Provided data:
▼

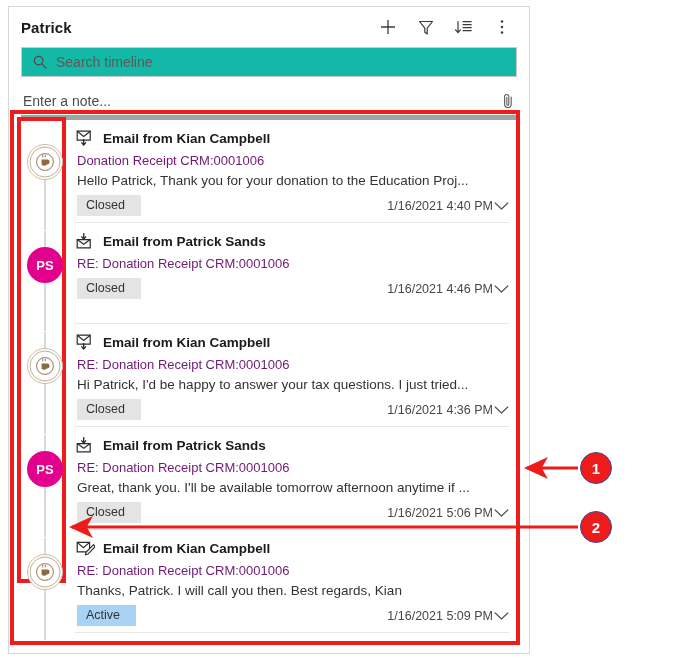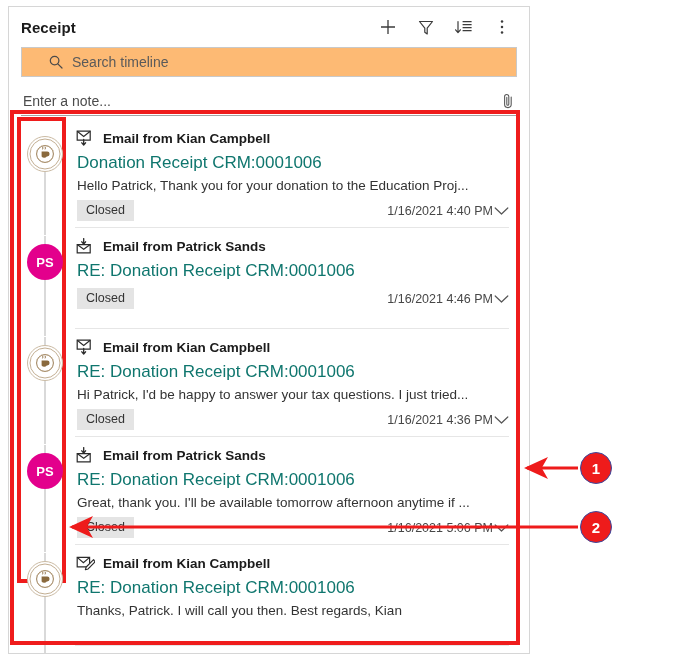"Receipt" div.panel-title { text: Receipt -> Patrick }
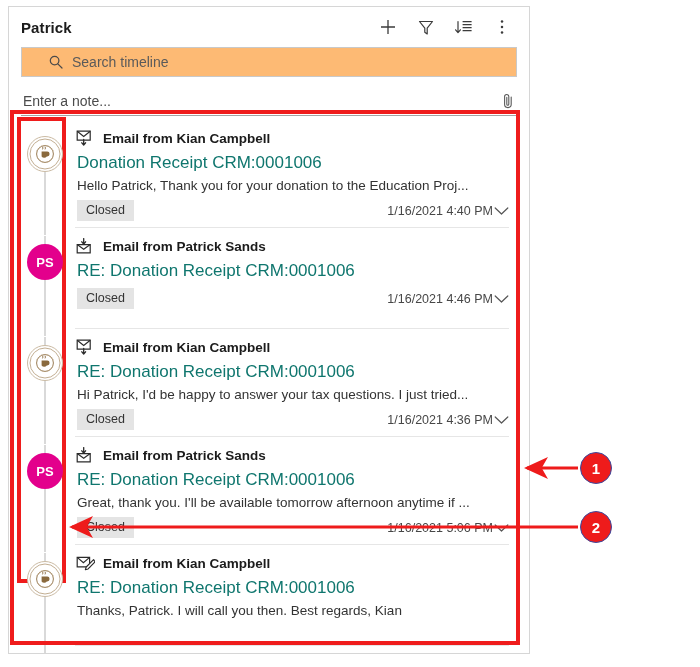"Search timeline" .search-box { background: #fdba74 -> #14b8a6; padding: 0 24px -> 0 8px }
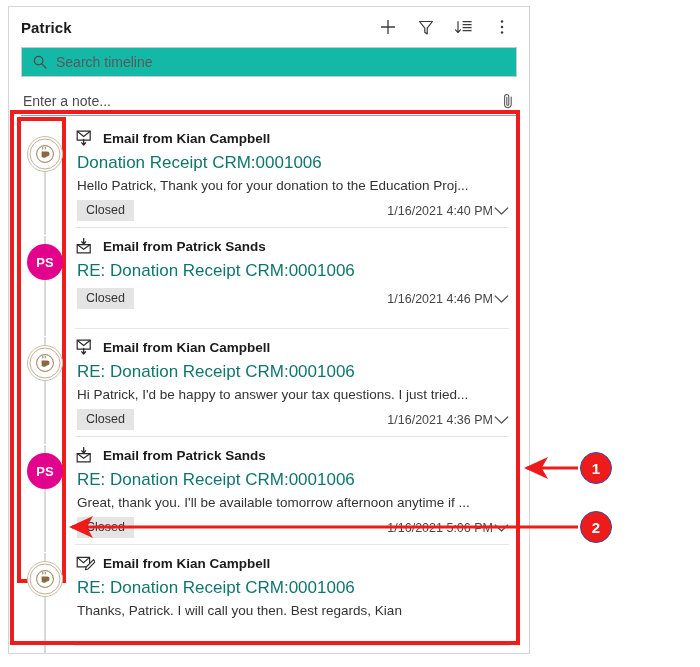"Enter a note..." .note-row { border-bottom: 1px solid #a3a3a3 -> 5px solid #a3a3a3 }
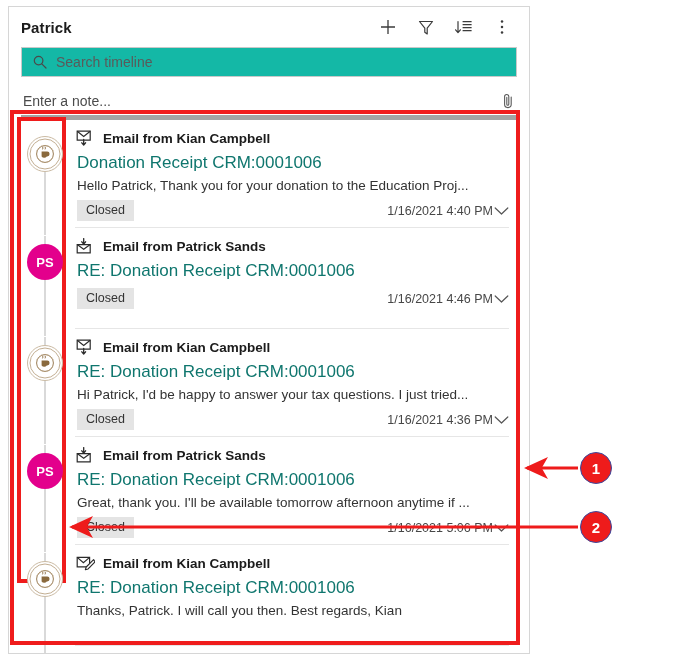"Donation Receipt CRM:0001006" .tl-subject { color: #0f766e -> #701a75; font-size: 17px -> 13px }
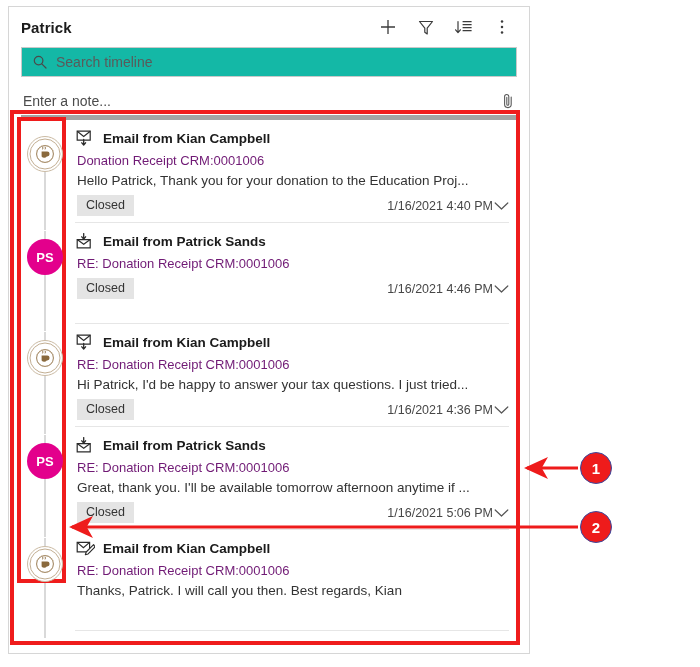"Closed" .badge { padding: 3px 9px 4px 9px -> 3px 16px 4px 9px }
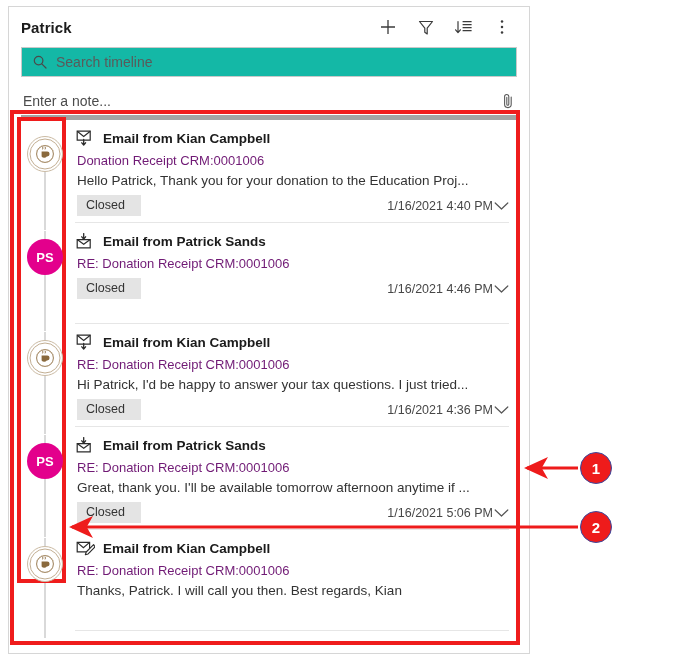"PS" .avatar { top: 8px -> 16px }
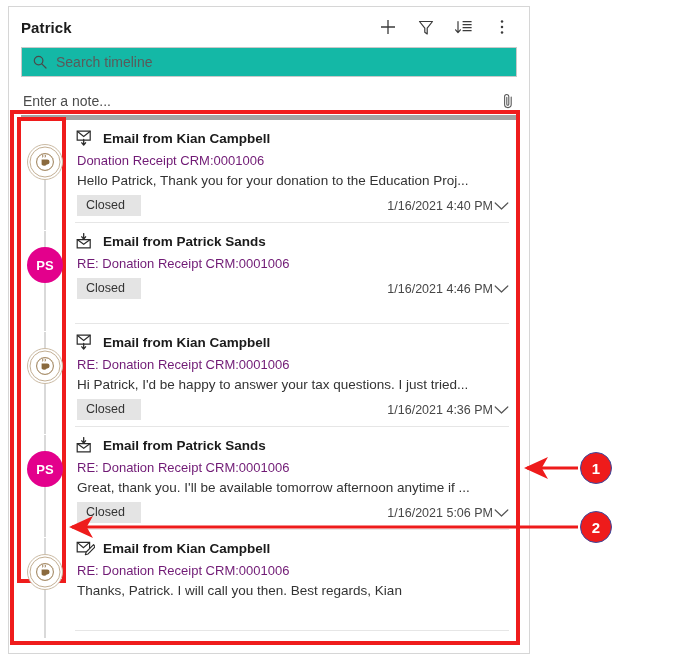"Active" div.tl-footer { html: none -> <div> <span>Active</span> <div> <span>1/16/2021 5:09 PM</span> <span> <svg> <path></path> </svg> </span> </div> </div> }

▲

Task: For the material above, repeat each line exactly and leave out the pictures.

Exercise result:
"Receipt" div.panel-title { text: Receipt -> Patrick }
"Search timeline" .search-box { background: #fdba74 -> #14b8a6; padding: 0 24px -> 0 8px }
"Enter a note..." .note-row { border-bottom: 1px solid #a3a3a3 -> 5px solid #a3a3a3 }
"Donation Receipt CRM:0001006" .tl-subject { color: #0f766e -> #701a75; font-size: 17px -> 13px }
"Closed" .badge { padding: 3px 9px 4px 9px -> 3px 16px 4px 9px }
"PS" .avatar { top: 8px -> 16px }
"Active" div.tl-footer { html: none -> <div> <span>Active</span> <div> <span>1/16/2021 5:09 PM</span> <span> <svg> <path></path> </svg> </span> </div> </div> }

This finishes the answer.